▸ ASSIGNMENT: Only lines holding the word "access" are wanted. Copy them from the listing below.

▸ MATERIAL FOR THE TASK:
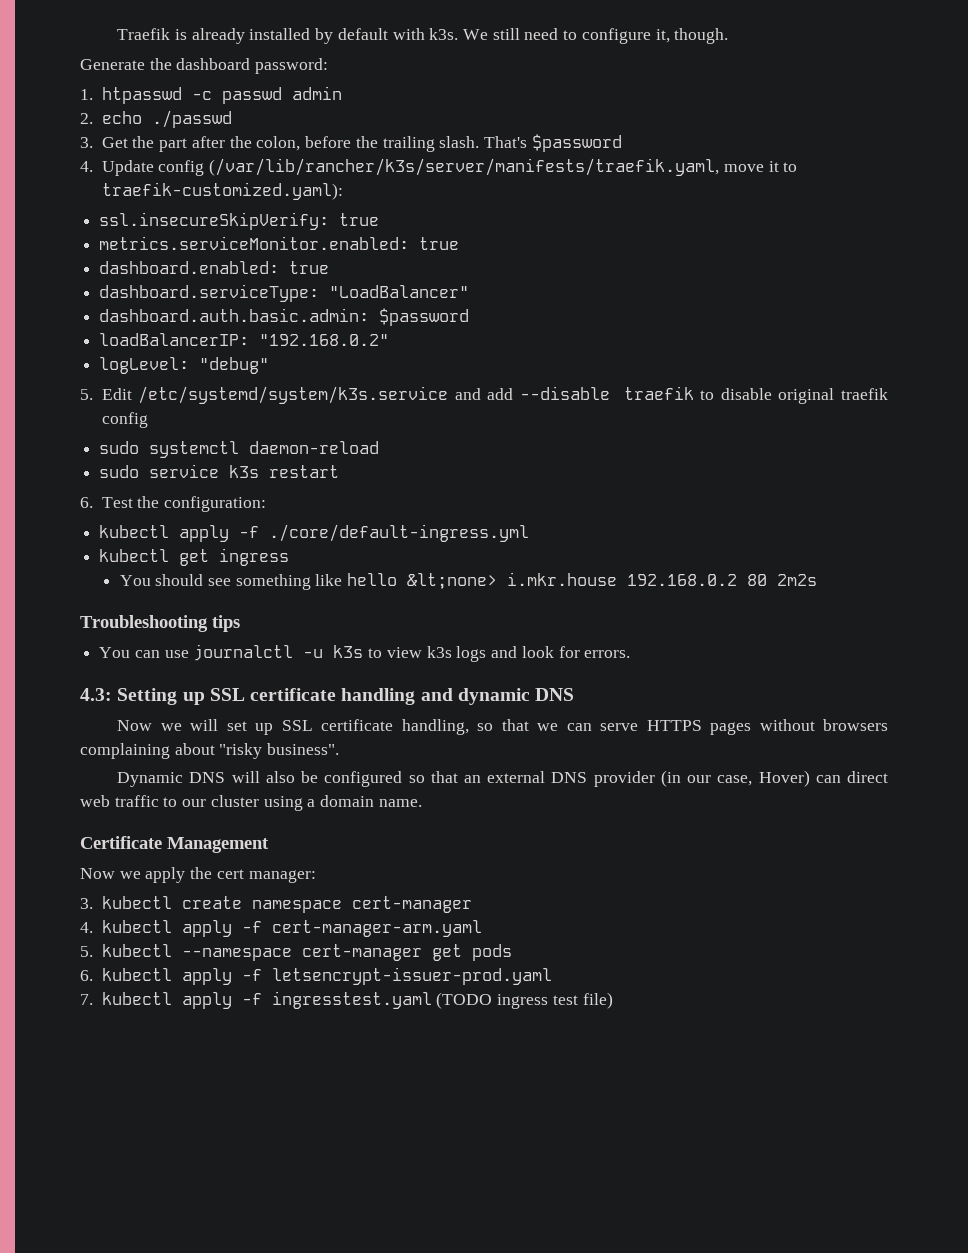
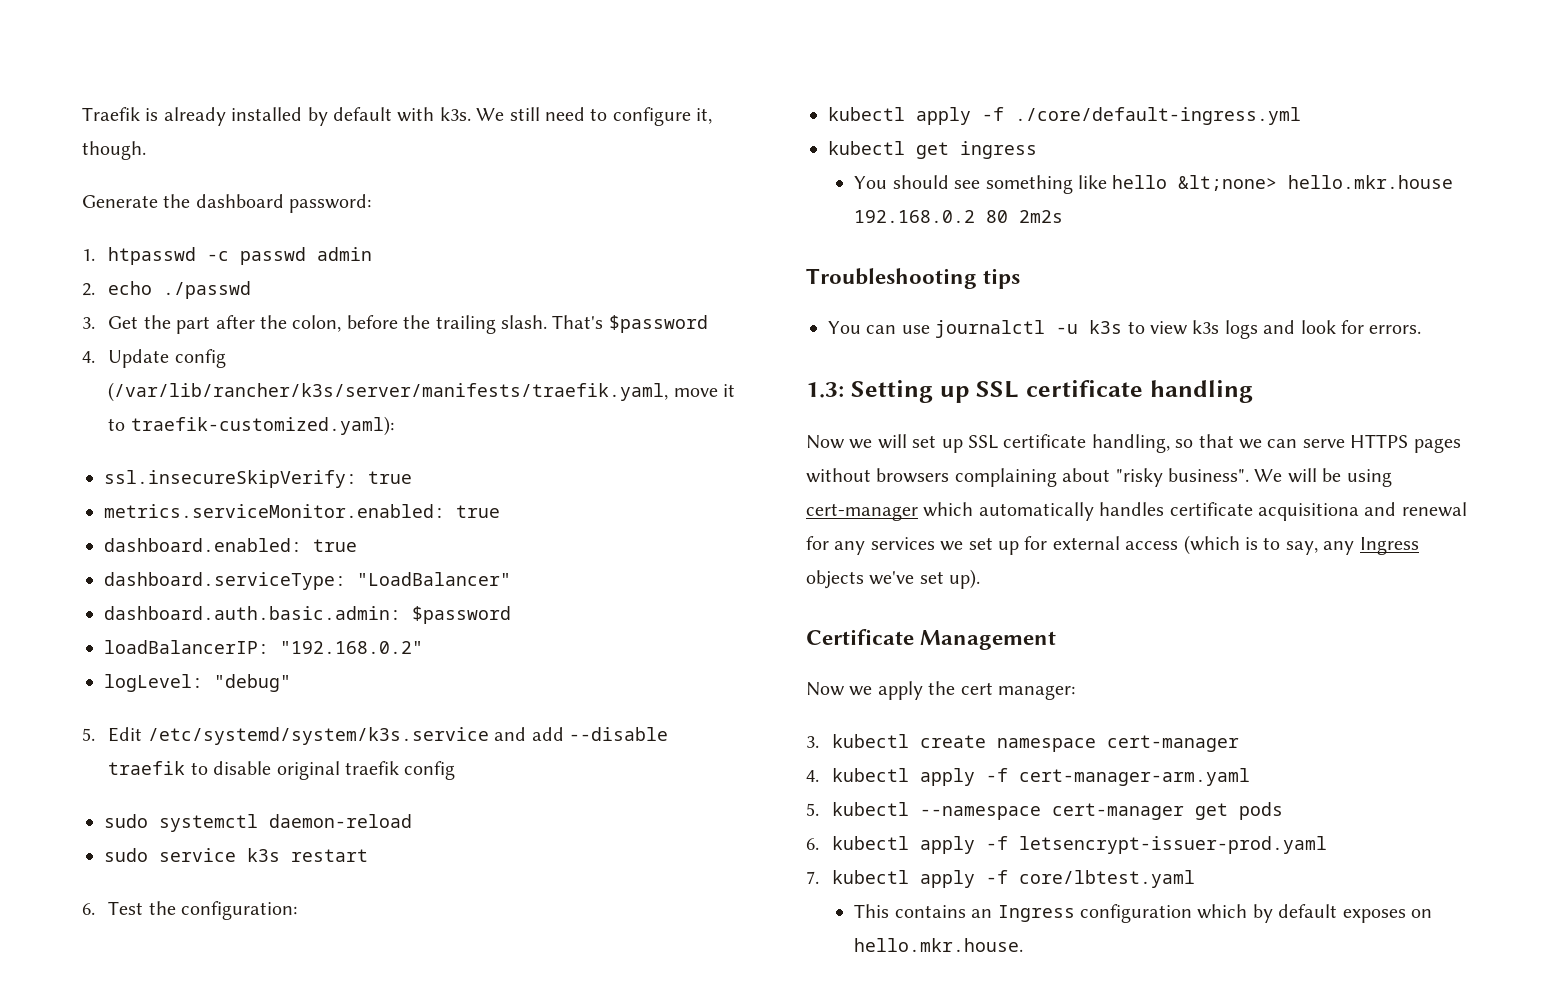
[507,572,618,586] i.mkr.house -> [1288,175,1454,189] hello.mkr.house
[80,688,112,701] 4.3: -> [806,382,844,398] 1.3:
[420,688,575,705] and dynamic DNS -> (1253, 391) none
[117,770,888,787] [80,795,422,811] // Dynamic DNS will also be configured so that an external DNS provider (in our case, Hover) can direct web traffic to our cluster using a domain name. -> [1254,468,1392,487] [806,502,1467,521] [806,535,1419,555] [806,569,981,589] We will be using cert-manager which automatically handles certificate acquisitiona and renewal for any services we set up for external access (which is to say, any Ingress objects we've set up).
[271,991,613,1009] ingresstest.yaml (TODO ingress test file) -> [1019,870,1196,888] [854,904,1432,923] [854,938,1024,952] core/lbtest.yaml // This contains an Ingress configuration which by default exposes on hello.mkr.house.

--

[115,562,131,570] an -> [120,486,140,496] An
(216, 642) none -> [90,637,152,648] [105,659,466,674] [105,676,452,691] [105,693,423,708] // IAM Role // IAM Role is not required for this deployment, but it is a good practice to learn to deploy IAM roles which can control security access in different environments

▸ RESPONSE TO THIS TASK:
[117,770,888,787] [80,795,422,811] // Dynamic DNS will also be configured so that an external DNS provider (in our case, Hover) can direct web traffic to our cluster using a domain name. -> [1254,468,1392,487] [806,502,1467,521] [806,535,1419,555] [806,569,981,589] We will be using cert-manager which automatically handles certificate acquisitiona and renewal for any services we set up for external access (which is to say, any Ingress objects we've set up).
(216, 642) none -> [90,637,152,648] [105,659,466,674] [105,676,452,691] [105,693,423,708] // IAM Role // IAM Role is not required for this deployment, but it is a good practice to learn to deploy IAM roles which can control security access in different environments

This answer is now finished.